If you happen to manage a sharded database, using CakePHP has historically been somewhat painful, but the improvements we’ve made in 3.0 greatly simplify working with sharded databases. For this example, I’ll have an application with 3 databases. It will be a very simple Rolodex application where each tenant or customer’s is never mixed. This situation fits a sharded database well, as all the data you will need can live in the shard. The first database we’ll need is a lookup database, and the other 2 will be our shards. We’ll define connections for each of these databases in our config/app.php
:
- // in config/app.php
- 'Datasources' => [
- 'lookup' => [
- 'className' => 'Cake\Database\Connection',
- 'driver' => 'Cake\Database\Driver\Mysql',
- 'host' => 'localhost',
- 'username' => 'root',
- 'password' => '',
- 'database' => 'lookup',
- 'encoding' => 'utf8',
- 'timezone' => 'UTC',
- 'cacheMetadata' => true,
- ],
- 'shard1' => [
- 'className' => 'Cake\Database\Connection',
- 'driver' => 'Cake\Database\Driver\Mysql',
- 'host' => 'localhost',
- 'username' => 'root',
- 'password' => '',
- 'database' => 'shard1',
- 'encoding' => 'utf8',
- 'timezone' => 'UTC',
- 'cacheMetadata' => true,
- ],
- 'shard2' => [
- 'className' => 'Cake\Database\Connection',
- 'driver' => 'Cake\Database\Driver\Mysql',
- 'host' => 'localhost',
- 'username' => 'root',
- 'password' => '',
- 'database' => 'shard2',
- 'encoding' => 'utf8',
- 'timezone' => 'UTC',
- 'cacheMetadata' => true,
- ],
- ],
In our example application, we’ll use a sub-domain to identify tenants. So our application’s URLs look like https://account.example.com
. In our lookup database we have a table that looks like:
- CREATE TABLE account_mappings (
- id INT(11) NOT NULL PRIMARY KEY AUTO_INCREMENT,
- account_id INT(11) NOT NULL,
- name VARCHAR(255) NOT NULL,
- shard_id INT(11) NOT NULL,
- created DATETIME,
- modified DATETIME,
- UNIQUE INDEX account_idx (account_id),
- UNIQUE INDEX name_idx (name)
- );
The above table will allow us to locate each account and know which shard any given account is in. In each our our shards we have a clients table that contains the clients for all of the accounts on each shard:
- CREATE TABLE clients (
- account_id INT(11) NOT NULL,
- client_id INT(11) NOT NULL AUTO_INCREMENT,
- name VARCHAR(255),
- email VARCHAR(255),
- created DATETIME,
- modified DATETIME,
- PRIMARY KEY (account_id, client_id),
- KEY client_idx (client_id)
- );
Defining Models
Now that we have some sample schema, we’ll want to connect CakePHP to our sharded database. The first thing we’ll want to do in each request is locate the shard an account is on so all the ‘sharded’ models can work. First we’ll define our AccountMappingsTable.

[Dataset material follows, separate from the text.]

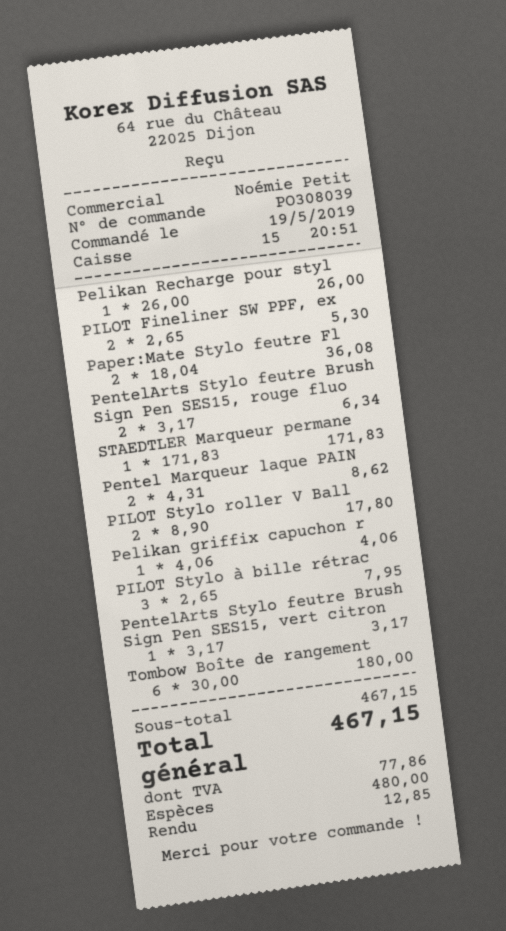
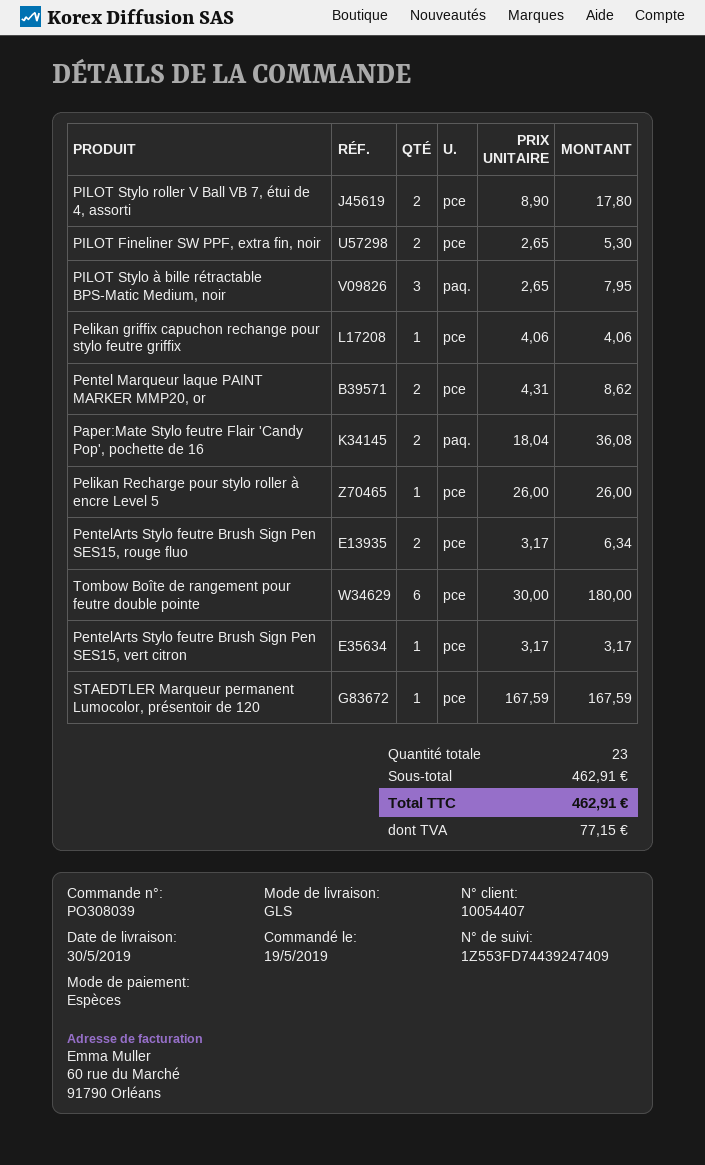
STAEDTLER Marqueur permane: 1 x 171.83 = 171.83 -> 1 x 167.59 = 167.59
subtotal: 467.15 -> 462.91
tax: 77.86 -> 77.15
total: 467.15 -> 462.91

- // in src/Model/Table/AccountMappingsTable.php
- namespace App\Model\Table;
- use Cake\ORM\Table;
- class AccountMappingsTable extends Table
- {
- {
- $this->table('account_mappings');
- $this->primaryKey(['id']);
- }
- public static function defaultConnectionName()
- {
- return 'lookup';
- }
- }
While our ClientsTable will look like:
- namespace App\Model\Table;
- use Cake\ORM\Table;
- class ClientsTable extends Table
- {
- {
- $this->table('clients');
- $this->primaryKey(['account_id', 'client_id']);
- }
- }
Accessing the Correct Shard
We’ll want to locate accounts early in the request. To do this we’ll examine the request in a dispatcher filter and create the active shard alias:
- // in src/Routing/Filter/ShardFilter.php
- namespace App\Routing\Filter;
- use Cake\Event\Event;
- use Cake\Datasource\ConnectionManager;
- use Cake\ORM\TableRegistry;
- use Cake\Routing\DispatcherFilter;
- class ShardFilter extends DispatcherFilter
- {
- public function beforeDispatch(Event $event)
- {
- $request = $event->data['request'];
- // Find the account map data for the current request. Missing accounts will raise errors.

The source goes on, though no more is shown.